It should be here premised, that the word Novelty, as used in these pages, admits of degrees or quantities, some objects, or the ideas excited by them, possessing more or less novelty, as they are more or less unusual. Which the reader will please to attend to, as we have used the word Infrequency of objects, or of the ideas excited by them, to express the degrees or quantities of their novelty.

The source, from which is derived the pleasure of novelty, is a {82} metaphysical inquiry of great curiosity, and will on that account excuse my here introducing it. In our waking hours whenever an idea occurs, which is incongruous to our former experience, we instantly dissever the train of imagination by the power of volition; and compare the incongruous idea with our previous knowledge of nature, and reflect it. This operation of the mind has not yet acquired a specific name, though it is exerted every minute of our waking hours, unless it may be termed INTUITIVE ANALOGY. It is an act of reasoning of which we are unconscious except by its effects in preserving the congruity of our ideas; Zoonomia, Vol. I. Sect. XVII. 3. 7.

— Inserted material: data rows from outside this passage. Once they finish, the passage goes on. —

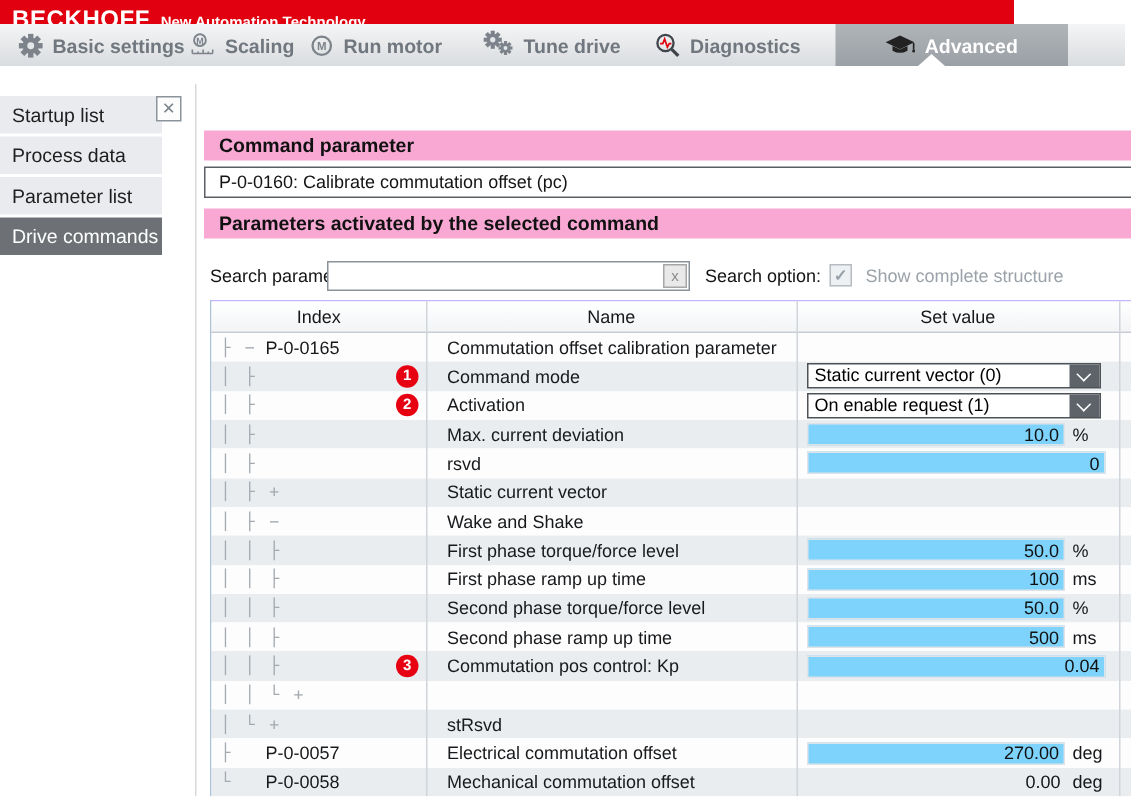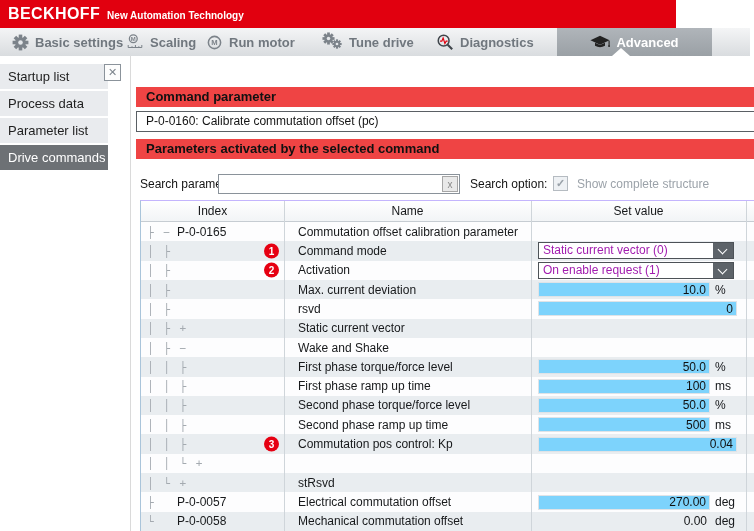--- a/index.html
+++ b/index.html
@@ -13,7 +13,7 @@
   .tagline{color:#fff;font-weight:bold;font-size:10px;margin-left:7px;margin-top:3px;}
 
   
-  .tabbar{position:absolute;left:0;top:28px;width:750px;height:28px;
+  .tabbar{position:absolute;left:0;top:16px;width:750px;height:28px;
           background:linear-gradient(#f4f5f6,#d9dcdf);text-align:right;}
   .tab{position:absolute;top:0;height:28px;display:flex;align-items:center;gap:6px;
        font-weight:bold;font-size:13px;color:#70777e;cursor:default;white-space:nowrap;}

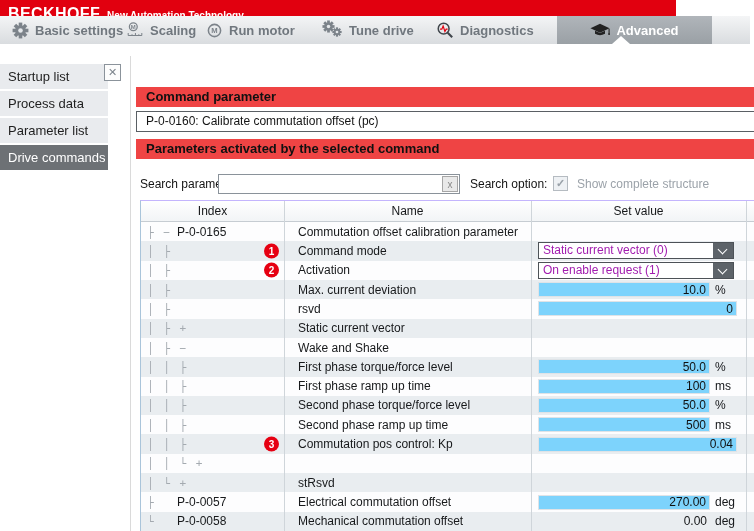--- a/index.html
+++ b/index.html
@@ -34,7 +34,7 @@
   .splitter{position:absolute;left:130px;top:56px;width:1px;height:475px;background:#dadada;}
 
   
-  .hbar{position:absolute;left:136px;width:618px;height:20px;background:#ef4444;
+  .hbar{position:absolute;left:136px;width:618px;height:20px;background:#f9a8d4;
         font-weight:bold;font-size:13px;color:#111;line-height:20px;padding-left:10px;
         box-sizing:border-box;}
   .combo{position:absolute;left:136px;top:111px;width:673px;height:21px;box-sizing:border-box;

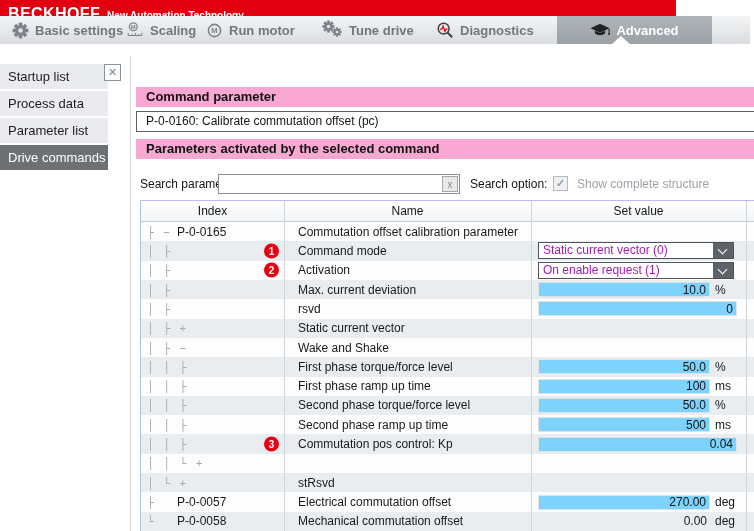--- a/index.html
+++ b/index.html
@@ -82,7 +82,7 @@
          font-size:10px;font-weight:bold;display:flex;align-items:center;justify-content:center;}
   .dd{width:196px;height:17px;box-sizing:border-box;border:1px solid #4d5257;background:#fff;
       display:flex;align-items:stretch;}
-  .dd-text{flex:1;font-size:12px;line-height:15px;padding-left:4px;color:#a21caf;
+  .dd-text{flex:1;font-size:12px;line-height:15px;padding-left:4px;color:#000000;
            white-space:nowrap;overflow:hidden;}
   .dd-btn{width:20px;background:#5d6369;position:relative;flex:none;}
   .dd-btn::after{content:"";position:absolute;left:6px;top:3px;width:6px;height:6px;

In our sleep as the power of volition is suspended, and consequently that of reason, when any incongruous ideas occur in the trains of imagination, which compose our dreams; we cannot compare them with our previous knowledge of nature and reflect them; whence arises the perpetual inconsistency of our sleeping trains of ideas; and whence in our dreams we never feel the sentiment of novelty; however different the ideas, which present themselves, may be from the usual course of nature.

But in our waking hours, whenever any object occurs which does not accord with the usual course of nature, we immediately and unconsciously exert our voluntary power, and examine it by intuitive analogy, comparing it with our previous knowledge of nature. This exertion of our volition excites many other ideas, and is attended with pleasurable sensation; which constitutes the sentiment of novelty. But when the object of novelty stimulates us so forcibly as suddenly to disunite our passing trains of ideas, as if a pistol be unexpectedly discharged, the emotion of surprise is experienced; which by exciting violent irritation and violent sensation, employs for a time the whole sensorial energy, and thus dissevers the passing trains of ideas, before the power of volition has time to compare them with the usual phenomena of nature; but as the painful emotion of fear is then generally added to that of surprise, as every one experiences, who hears a noise in the dark, which he cannot immediately account for; this great degree of novelty, when it produces much surprise, generally ceases to be pleasurable, and does not then belong to objects of taste.

In its less degree surprise is generally agreeable, as it simply {83} expresses the sentiment occasioned by the novelty of our ideas; as in common language we say, we are agreeably surprised at the unexpected meeting with a friend, which not only expresses the sentiment of novelty, but also the pleasure from other agreeable ideas associated with the object of it.

It must appear from hence, that different persons must be affected more or less agreeably by different degrees or quantities of novelty in the objects of taste; according to their previous knowledge of nature, of their previous habits or opportunities of attending to the fine arts. Thus before its nativity the fetus experiences the perceptions of heat and cold, of hardness and softness, of motion and rest, with those perhaps of hunger and repletion, sleeping and waking, pain and pleasure; and perhaps some other perceptions, which may at this early time of its existence have occasioned perpetual trains of ideas. On its arrival into the world the perceptions of light and sound must by their novelty at first dissever its usual trains of ideas and occasion great surprise; which after a few repetitions will cease to be disagreeable, and only excite the emotion from novelty, which has not acquired a separate name, but is in reality a less degree of surprise; and by further experience the sentiment of novelty, or any degree of surprise, will cease to be excited by the sounds or sights, which at first excited perhaps a painful quantity of surprise.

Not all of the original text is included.